The Finishing Touch

The year was 1927 and as Zane Gray walked into the St. James Hotel in Cimarron, New Mexico he was thinking about his next book.  Unlike Gray I am here not to start a book but to finish one.  I am drawing inspiration from writing in the same room where he stayed (number 22) and overlooking the Santa Fe trail as he did, I feel his spirit all around me.

Gray’s novel was called The Fighting Caravans and it was published by Harper & Brothers in 1929. The colorful figures in this story were based on famous Indian fighter and scout Kit Carson and Lucien Maxwell who at the time was the largest private landowner in the western hemisphere. The novel was later turned into one of the first talking motion pictures and starred Gary Cooper.

Gray’s spirit along with that of author Lew Wallace who wrote part of Ben Hur at the hotel have long been said to wander the hallways. As I sit in Room 22 their spirits and the spirits of others who have stayed here have been heavy on my mind. Buffalo Bill, Jesse James, Annie Oakley, Pat Garrett and the Earp brothers were all frequent guests at the St. James. There were also many gunmen who stayed here such as Clay Allison and Bob Ford both of whom killed several men on the premises.

Whenever I take a break from writing I have been reading up on the history of the St.
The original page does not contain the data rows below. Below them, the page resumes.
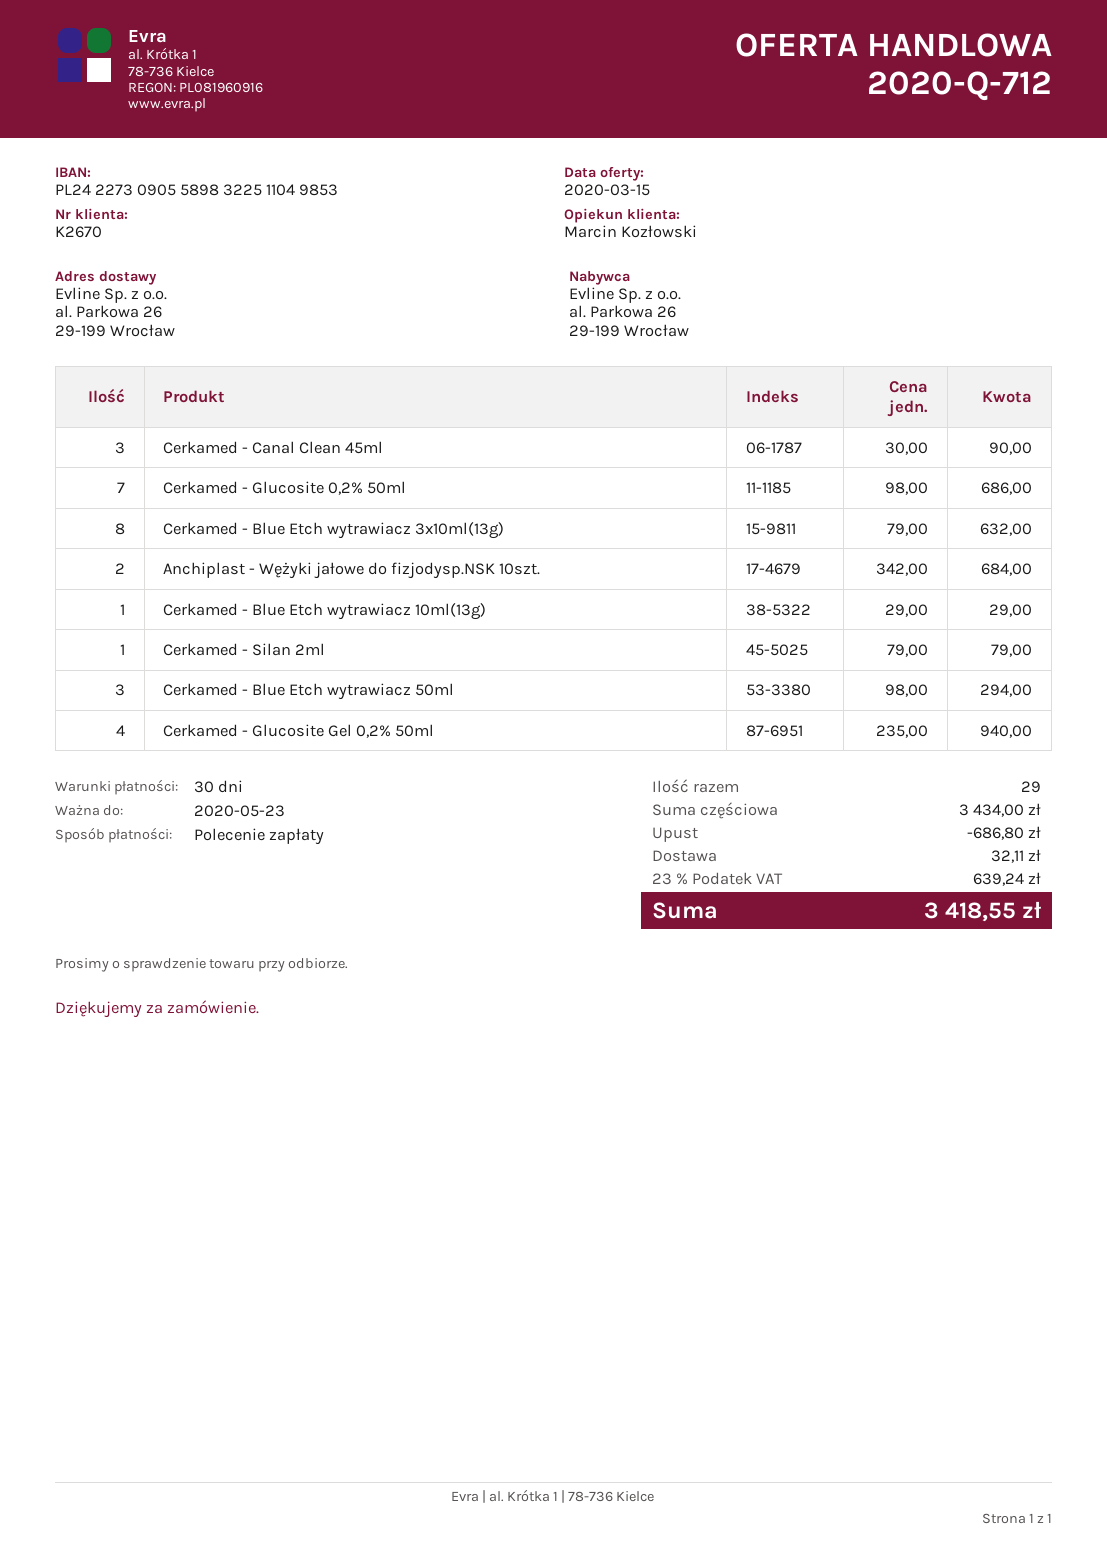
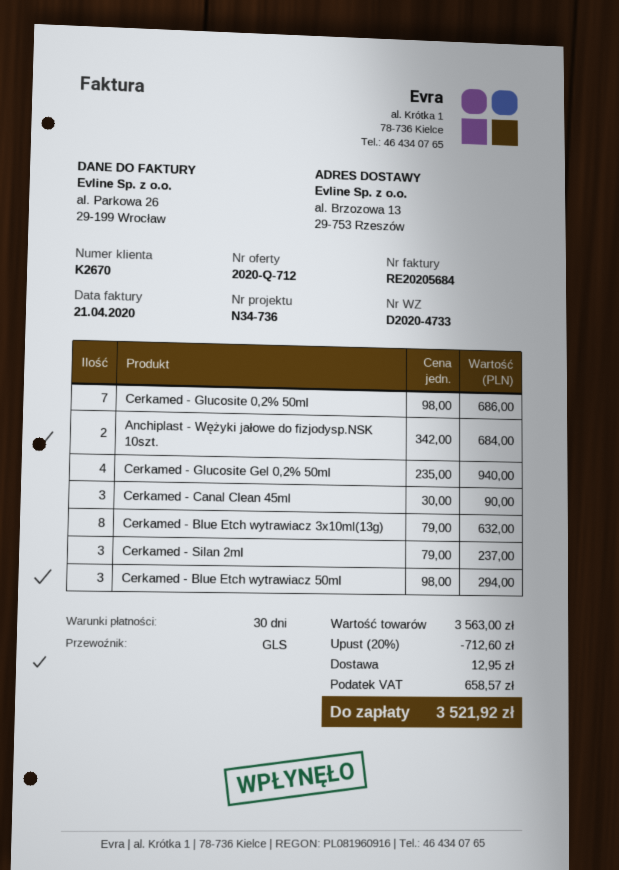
ship to: al. Parkowa 26, 29-199 Wrocław -> al. Brzozowa 13, 29-753 Rzeszów
Cerkamed - Blue Etch wytrawiacz 10ml(13g): 1 x 29.00 = 29.00 -> none
Cerkamed - Silan 2ml: 1 x 79.00 = 79.00 -> 3 x 79.00 = 237.00
subtotal: 3434.00 -> 3563.00
discount: 686.80 -> 712.60
shipping: 32.11 -> 12.95
tax: 639.24 -> 658.57
total: 3418.55 -> 3521.92

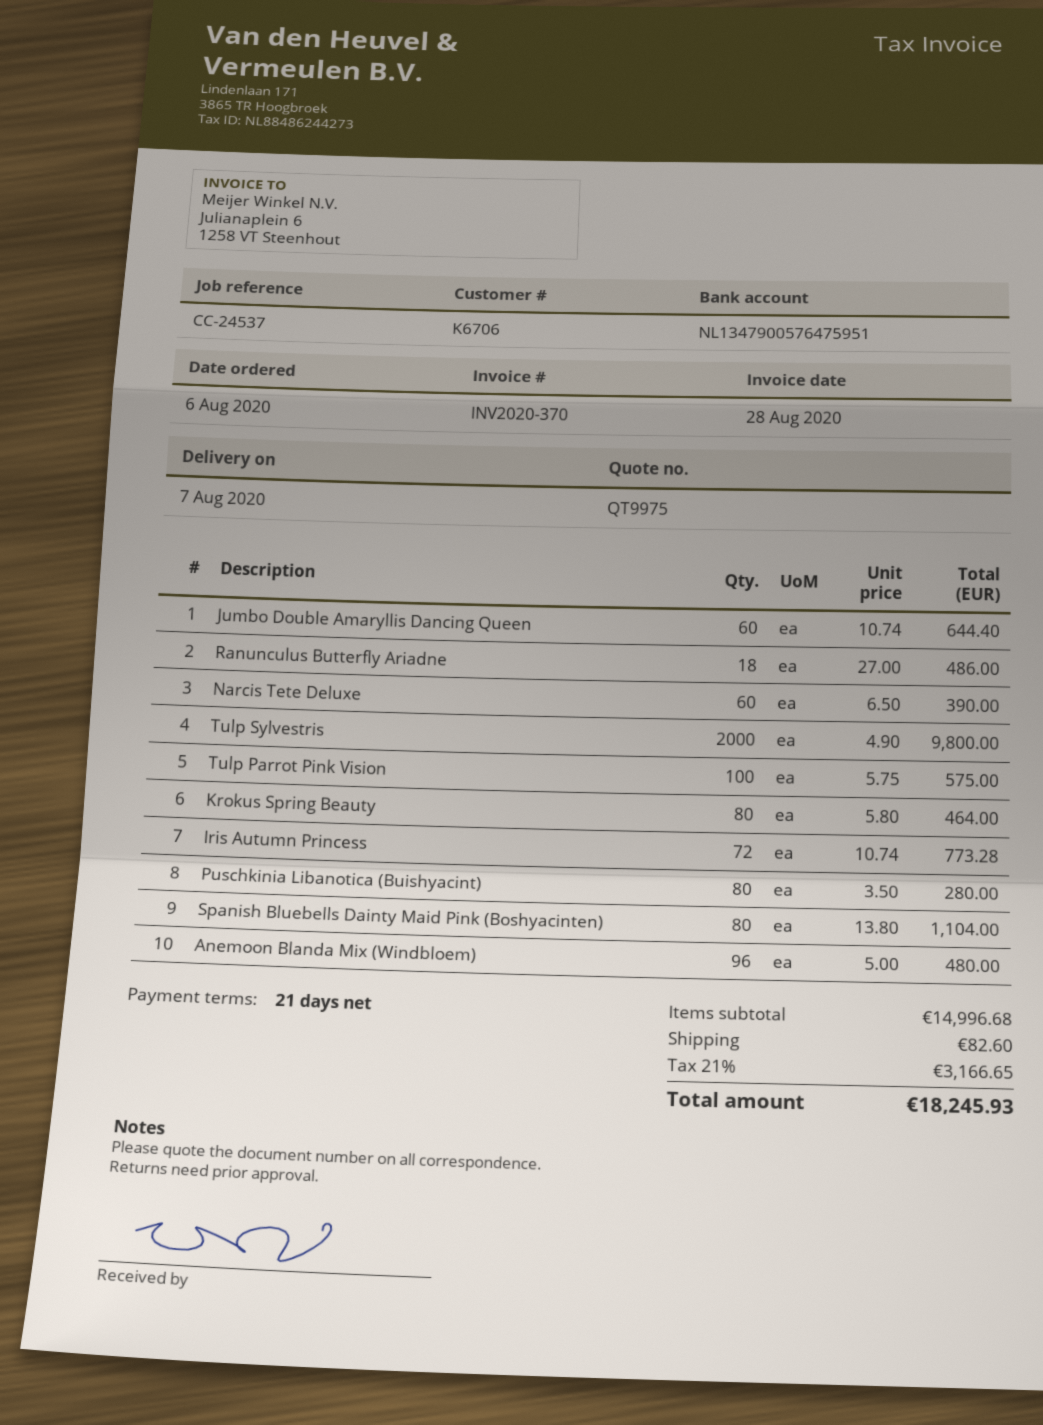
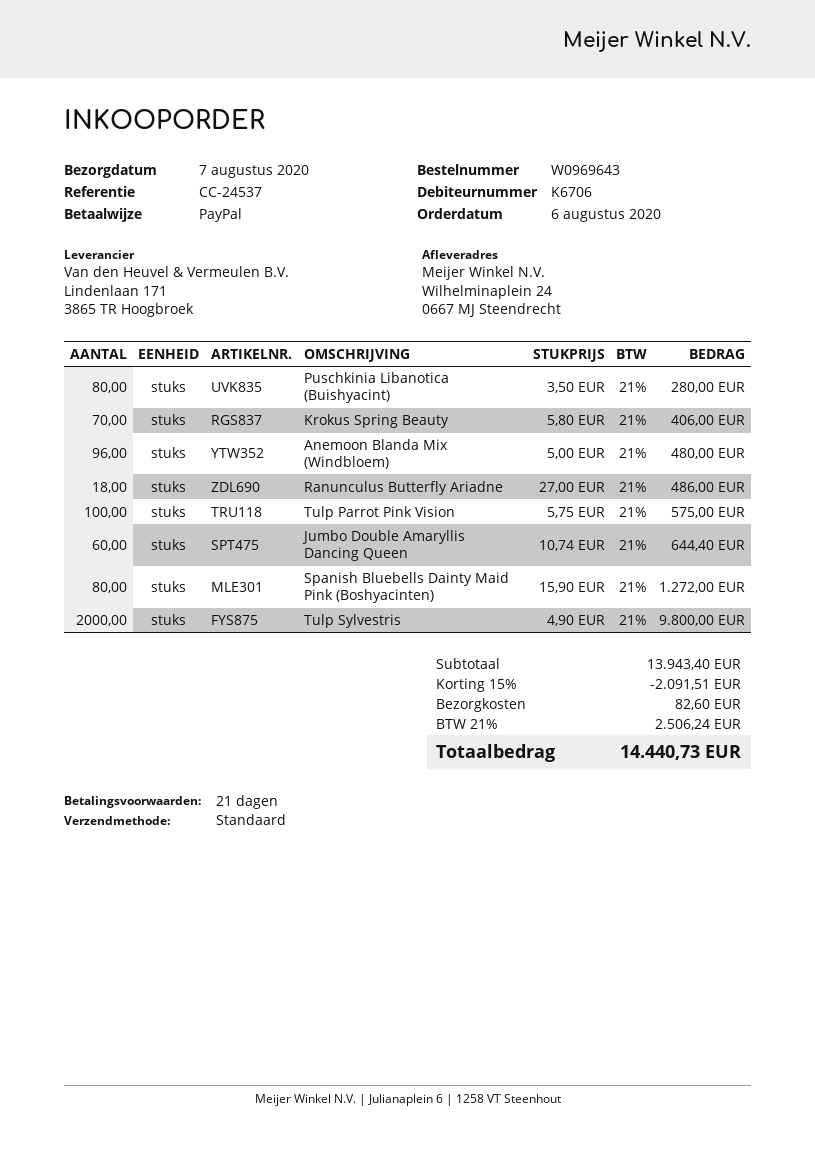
Narcis Tete Deluxe: 60 x 6.50 = 390.00 -> none
Krokus Spring Beauty: 80 x 5.80 = 464.00 -> 70 x 5.80 = 406.00
Iris Autumn Princess: 72 x 10.74 = 773.28 -> none
Spanish Bluebells Dainty Maid Pink (Boshyacinten): 80 x 13.80 = 1104.00 -> 80 x 15.90 = 1272.00
subtotal: 14996.68 -> 13943.40
discount: none -> 15% = 2091.51
tax: 21% = 3166.65 -> 21% = 2506.24
total: 18245.93 -> 14440.73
James which I learned was built by Henri Lambert in 1873. Henri had served as President Lincoln’s personal chef in 1864 before heading west, first to Elizabethtown and then to the village of Cimarron.  In Spanish Cimarron means wild or unruly and the walls of the hotel are covered with the stories of the violent men who settled their arguments with bullets here.

Historically there is no other place like this hotel and with Zane Gray’s help Footprints in the Dew, the Chub Anderson story,  is being completed and I can only hope for the same success that The Fighting Caravans had.